Solution 2: Configure the iframe to redirect to your thank-you page
If you don't own the iframe domain but you're tracking a form submission or a booking, this is the cleanest option.
Most embedding platforms (Typeform, Tally, HubSpot, Calendly, and others) give you a setting in their dashboard: after the user submits, either show a success message inside the iframe, or redirect the user to a custom URL on your own domain.
Pick the redirect option. Send users to a thank-you page on your own site. Once they land there, GTM fires on your page exactly like it would after any other page load, and TagCompanion's existing tools handle the rest. You select the page, define your conversion event, and you're done.
The trade-off: the user leaves the iframe and lands on a new page. For most lead generation and booking flows, that's fine and often preferable (a real thank-you page gives you more room for next-step CTAs anyway). For embedded experiences where the user needs to stay put, you'll need Solution 3.
Solution 3: Listen for postMessage signals from the iframe
When the success has to stay inside the iframe and you don't own the iframe domain, your only client-side option is a browser API called postMessage.
In plain language: postMessage is a controlled doorway in the Same-Origin Policy. Some platforms choose to send a small signal to your page when something important happens inside their iframe (a form was submitted, a video played, a meeting was booked). Your page can listen for that signal and fire a GTM event when it arrives. The platform decides what to send. You can only listen for what they choose to expose.
The catch is that "what they expose" varies wildly. Here's the current reality across the platforms our users ask about most:
| Platform | postMessage support | Notes |
|---|---|---|
| HubSpot Forms | Reliable | Form submission events trackable via GTM |
| Typeform | Reliable | Exposes form submission events |
| Tally | Reliable | Exposes form submission events |
| Paperform | Reliable | Exposes form submission events |
| Vimeo | Reliable | Full player events: play, pause, complete, progress |
| YouTube | Reliable | Full player events: play, pause, complete, progress |
| Calendly | Unreliable | Stripped submission data from embeds in 2026 |
| Stripe | None | Exposes nothing |
| PayPal | None | Exposes nothing |
For Stripe and PayPal, no client-side solution exists. The right approach there is server-side tracking via webhooks, which is a different conversation (and one we'll cover in a future article).

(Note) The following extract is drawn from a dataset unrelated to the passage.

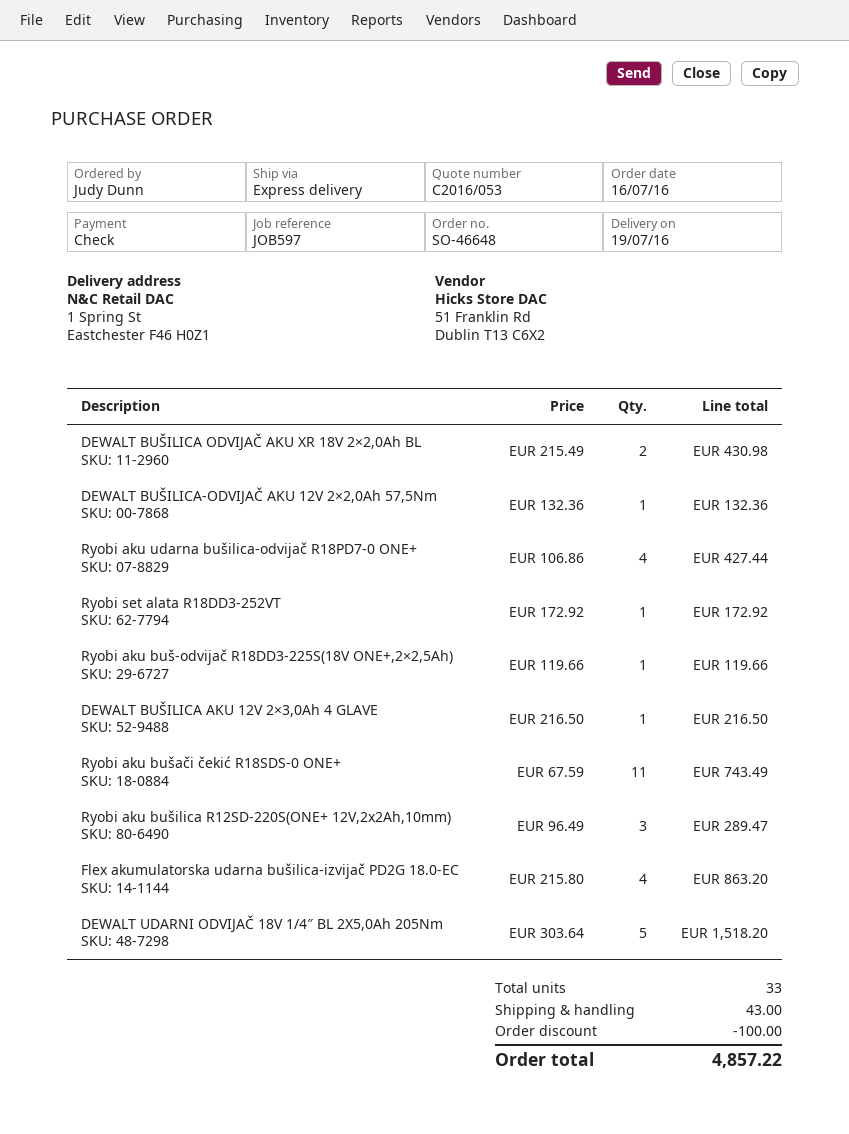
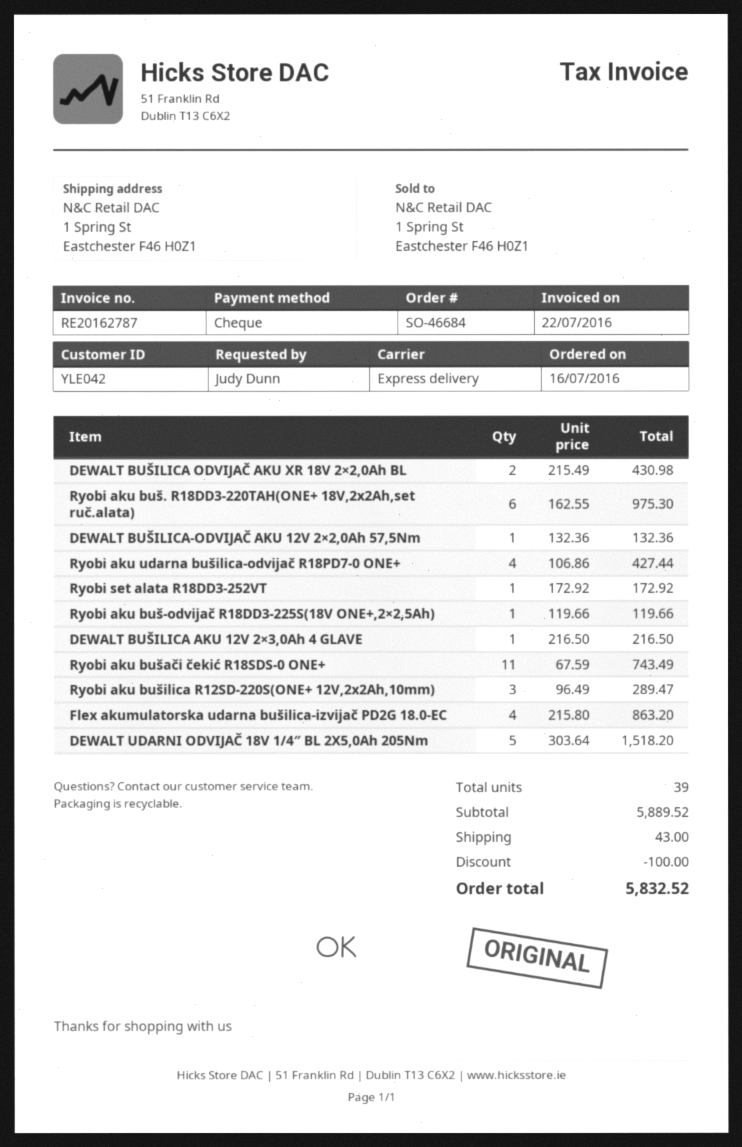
order number: SO-46648 -> SO-46684
Ryobi aku buš. R18DD3-220TAH(ONE+ 18V,2x2Ah,set ruč.alata): none -> 6 x 162.55 = 975.30
total quantity: 33 -> 39
total: 4857.22 -> 5832.52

For platforms that do support postMessage, you don't have to build the listener logic yourself. TagCompanion will be releasing ready-made GTM templates for each supported platform. You'll import the container, point it at your iframe, and the events will flow into GA4 like any other event. Watch the dashboard for these as they roll out.
Quick comparison
| Solution | When it applies | Effort | Reliability |
|---|---|---|---|
| 1. Own the iframe domain | The iframe loads your domain or subdomain | Low: same as any TagCompanion project | High |
| 2. Redirect to your thank-you page | Platform supports redirect URLs | Low: a setting change, no code | High |
| 3. Listen via postMessage | Platform supports postMessage events | Medium: GTM template (coming soon) | Depends on platform |
What to do today
Open your site and find the iframe you're trying to track. Then ask, in this order:
Is the iframe loading a page on a domain or subdomain you own? Add it as a TagCompanion project and launch the SDK on it.
If not, log into the platform that hosts the embed and look for a redirect or thank-you URL setting. If it's there, point it at a page on your domain and track from there.
If neither of those works, check the table above. If your platform supports postMessage, watch for the upcoming GTM template. If it doesn't, you're looking at a server-side solution, and that's a problem worth picking up another day.